#### Source data

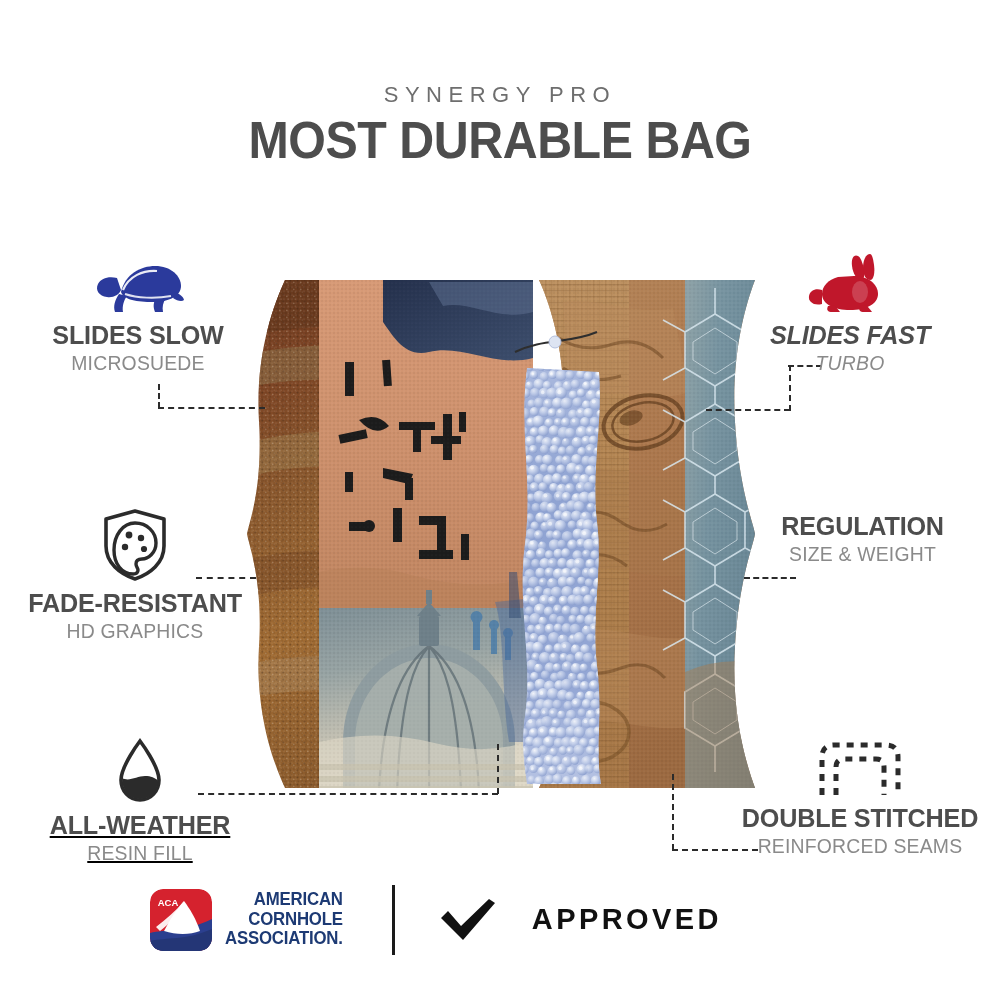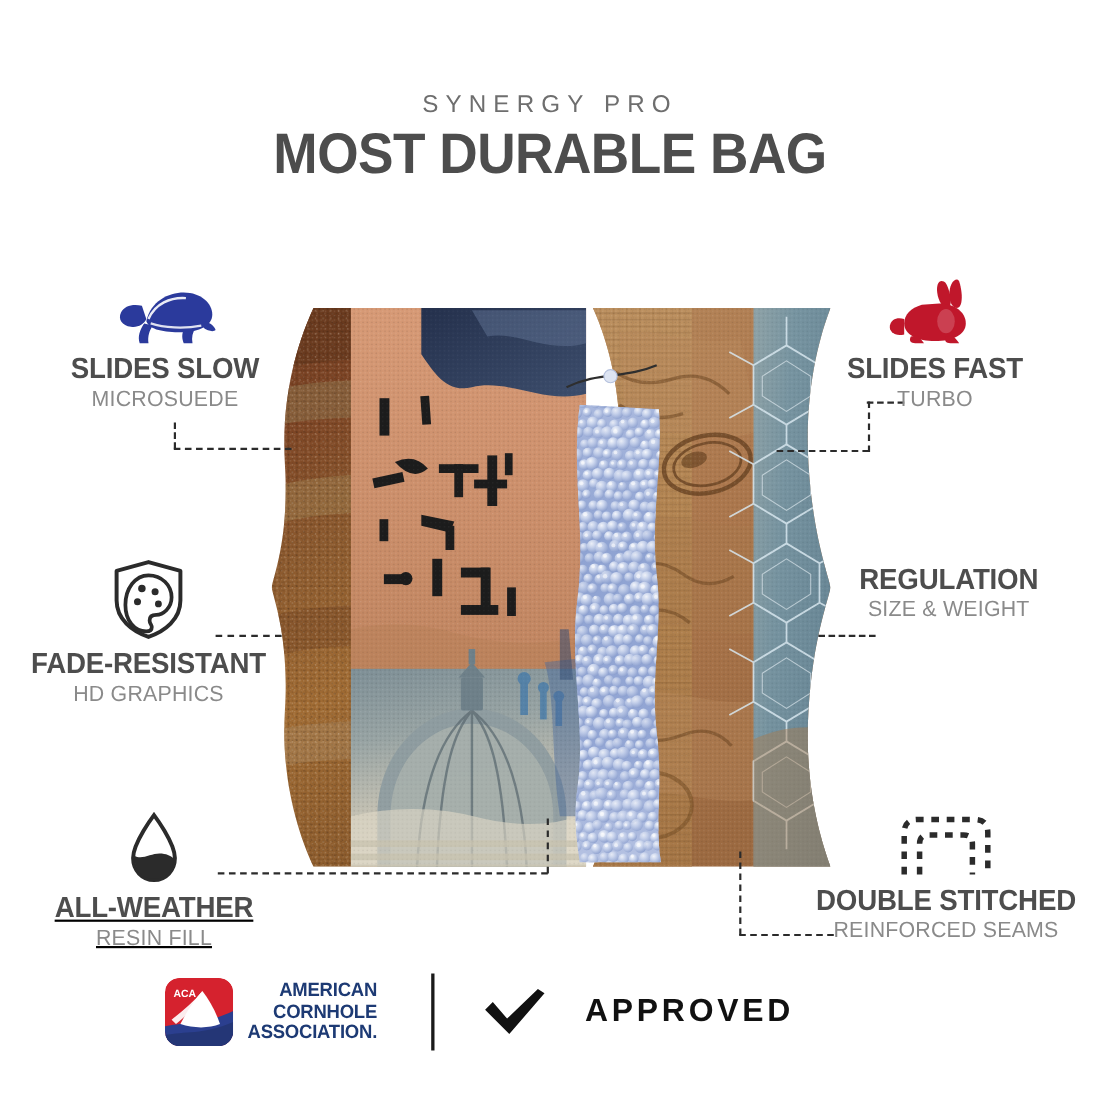--- a/index.html
+++ b/index.html
@@ -28,22 +28,22 @@
   .feature .ficon{height:62px;display:flex;align-items:flex-end;justify-content:center;}
   .feature .ftitle{
     font-size:26.5px;font-weight:700;color:#4d4d4d;letter-spacing:-0.2px;
     transform:scaleX(0.95);transform-origin:center;white-space:nowrap;margin-top:6px;
   }
   .feature .fsub{
     font-size:20px;font-weight:400;color:#8a8a8a;letter-spacing:0.2px;
     white-space:nowrap;margin-top:1px;transform:scaleX(0.97);transform-origin:center;
   }
 
-  #f-slow{left:20px;top:252px;width:260px;}
-  #f-fast{left:720px;top:252px;width:260px;}
+  #f-slow{left:8px;top:252px;width:260px;}
+  #f-fast{left:720px;top:252px;width:260px;font-style:italic;}
   #f-fade{left:0px;top:520px;width:270px;}
   #f-reg {left:730px;top:505px;width:265px;}
   #f-weather{left:10px;top:742px;width:260px;text-decoration:underline;}
   #f-stitch{left:720px;top:735px;width:280px;text-align:center;}
 
   
   #bagwrap{position:absolute;left:233px;top:272px;width:535px;height:520px;}
   .hdash{
     position:absolute;height:0;border-top:2.4px dashed #2b2b2b;
   }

########

Your objective: Every line of the data should be transcribed exactly. Omit the images.

Finished exercise:
--- a/index.html
+++ b/index.html
@@ -28,22 +28,22 @@
   .feature .ficon{height:62px;display:flex;align-items:flex-end;justify-content:center;}
   .feature .ftitle{
     font-size:26.5px;font-weight:700;color:#4d4d4d;letter-spacing:-0.2px;
     transform:scaleX(0.95);transform-origin:center;white-space:nowrap;margin-top:6px;
   }
   .feature .fsub{
     font-size:20px;font-weight:400;color:#8a8a8a;letter-spacing:0.2px;
     white-space:nowrap;margin-top:1px;transform:scaleX(0.97);transform-origin:center;
   }
 
-  #f-slow{left:20px;top:252px;width:260px;}
-  #f-fast{left:720px;top:252px;width:260px;}
+  #f-slow{left:8px;top:252px;width:260px;}
+  #f-fast{left:720px;top:252px;width:260px;font-style:italic;}
   #f-fade{left:0px;top:520px;width:270px;}
   #f-reg {left:730px;top:505px;width:265px;}
   #f-weather{left:10px;top:742px;width:260px;text-decoration:underline;}
   #f-stitch{left:720px;top:735px;width:280px;text-align:center;}
 
   
   #bagwrap{position:absolute;left:233px;top:272px;width:535px;height:520px;}
   .hdash{
     position:absolute;height:0;border-top:2.4px dashed #2b2b2b;
   }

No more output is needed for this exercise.